For light(er) fare, you might enjoy

·      The Gown by Jennifer Robson, a story of one of the seamstresses who crafted Princess Elizabeth’s wedding gown (available on Hoopla);

·      The Woman in the Window by A.J. Finn, a psychological thriller that will keep you turning the page.  Check out the trailer for the recently released film. 

·      La bonne de Chagall by Karen Olsen.  Based on the decisions of a woman who worked for the artist Chagall, this novel is written by a former French consultant for Regina Public Schools.

 

Non-Fiction

 

For those of you, like me, who have absorbed the distressing political reports along with the Covid bulletins, these reads might entice you.  They illuminated my understanding of issues in our world.  Ah-ha moments on every page.

·      Caste: The Origins of Our Discontent (2020), by Isabel Wilkerson, whose thesis is that racism is at the core of the polarization in the United States.  She explores this idea by comparing and contrasting race in India, Nazi Germany, and the United States, with astounding conclusions.  A startling statement at the end of her book presages the January 6 assault on the US Capitol.  She quotes Taylor Branch, a historian of the civil rights movement: “‘If people were given the choice between democracy and whiteness, how many would choose whiteness?’” (p. 352).  For me, this book was a page-turner.

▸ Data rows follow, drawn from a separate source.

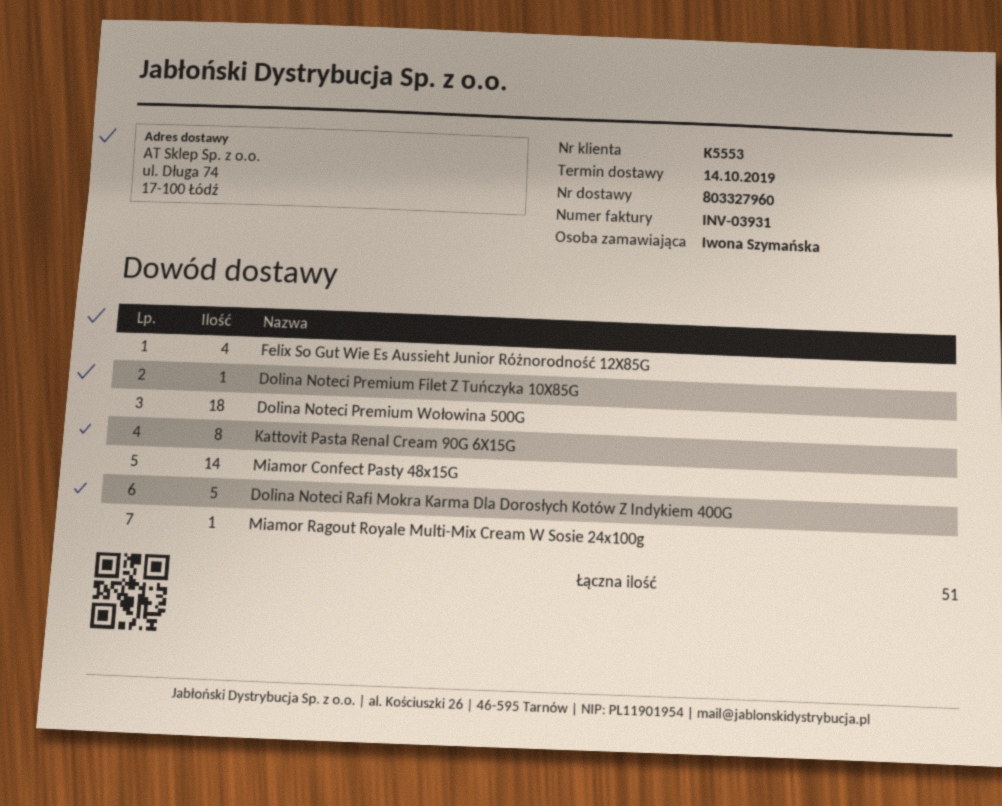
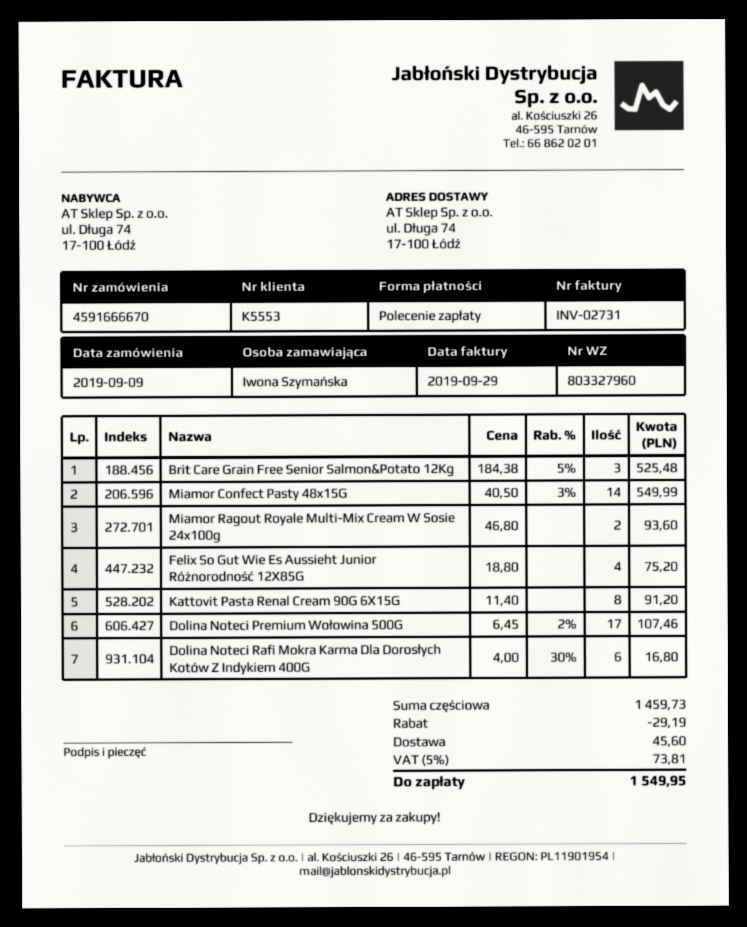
invoice number: INV-03931 -> INV-02731
Dolina Noteci Premium Filet Z Tuńczyka 10X85G: 1 -> none
Dolina Noteci Premium Wołowina 500G: 18 -> 17
Dolina Noteci Rafi Mokra Karma Dla Dorosłych Kotów Z Indykiem 400G: 5 -> 6
Miamor Ragout Royale Multi-Mix Cream W Sosie 24x100g: 1 -> 2
Brit Care Grain Free Senior Salmon&Potato 12Kg: none -> 3

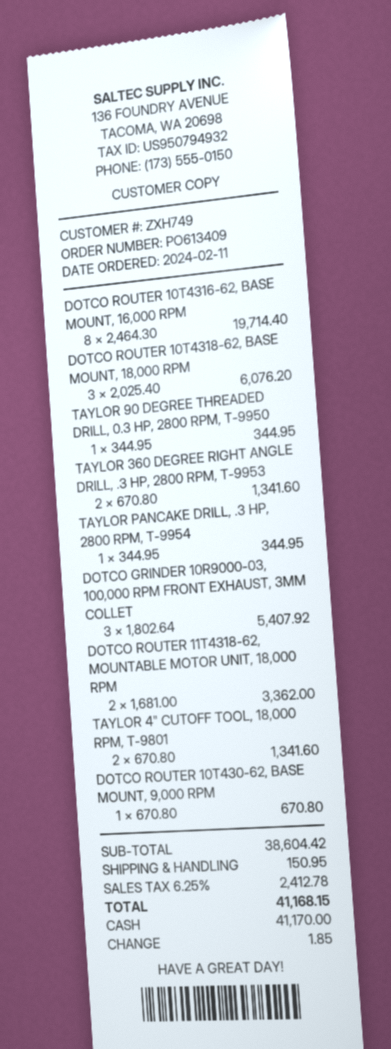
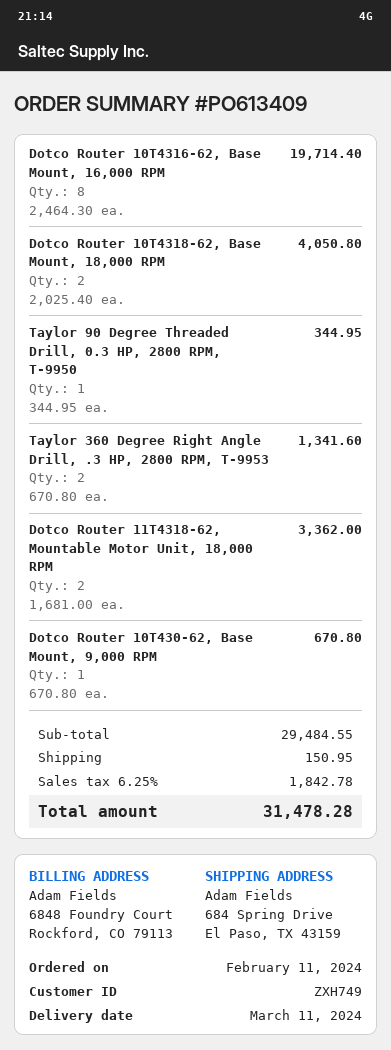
DOTCO ROUTER 10T4318-62, BASE MOUNT, 18,000 RPM: 3 x 2025.40 = 6076.20 -> 2 x 2025.40 = 4050.80
TAYLOR PANCAKE DRILL, .3 HP, 2800 RPM, T-9954: 1 x 344.95 = 344.95 -> none
DOTCO GRINDER 10R9000-03, 100,000 RPM FRONT EXHAUST, 3MM COLLET: 3 x 1802.64 = 5407.92 -> none
TAYLOR 4" CUTOFF TOOL, 18,000 RPM, T-9801: 2 x 670.80 = 1341.60 -> none
subtotal: 38604.42 -> 29484.55
tax: 6.25% = 2412.78 -> 6.25% = 1842.78
total: 41168.15 -> 31478.28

·      The Jakarta Method: Washington’s Anticommunist Crusade & the Mass Murder Program that Shaped Our World (2020), by Vincent Bevins.  I stumbled on an essay version of this book quite by accident while preparing a unit on the Cold War.  I ordered the book immediately.  If you’ve ever wondered about the extent of American involvement in the politics of other nations, this book will strip any illusions you may ever have had.  It left me horrified.  Bevins says that the story is for “people who want to know how violence and the war against communism intimately shaped our lives today.” (p. 3)

·      Shrewed:  A Wry and Closely Observed Look at the Lives of Women and Girls (2018) by Elizabeth Renzetti.  Funny and insightful, this is a book I could have used forty years ago.  It spoke to me in its irreverence and unsparing honesty.  “It’s in the chaos that we find ourselves,” Renzetti says (p. 143), and my senior head nods in agreement.

 

Happy reading.  I would enjoy any comments on any of these books, at any time, as well as suggestions to enhance my own 2021 reading life.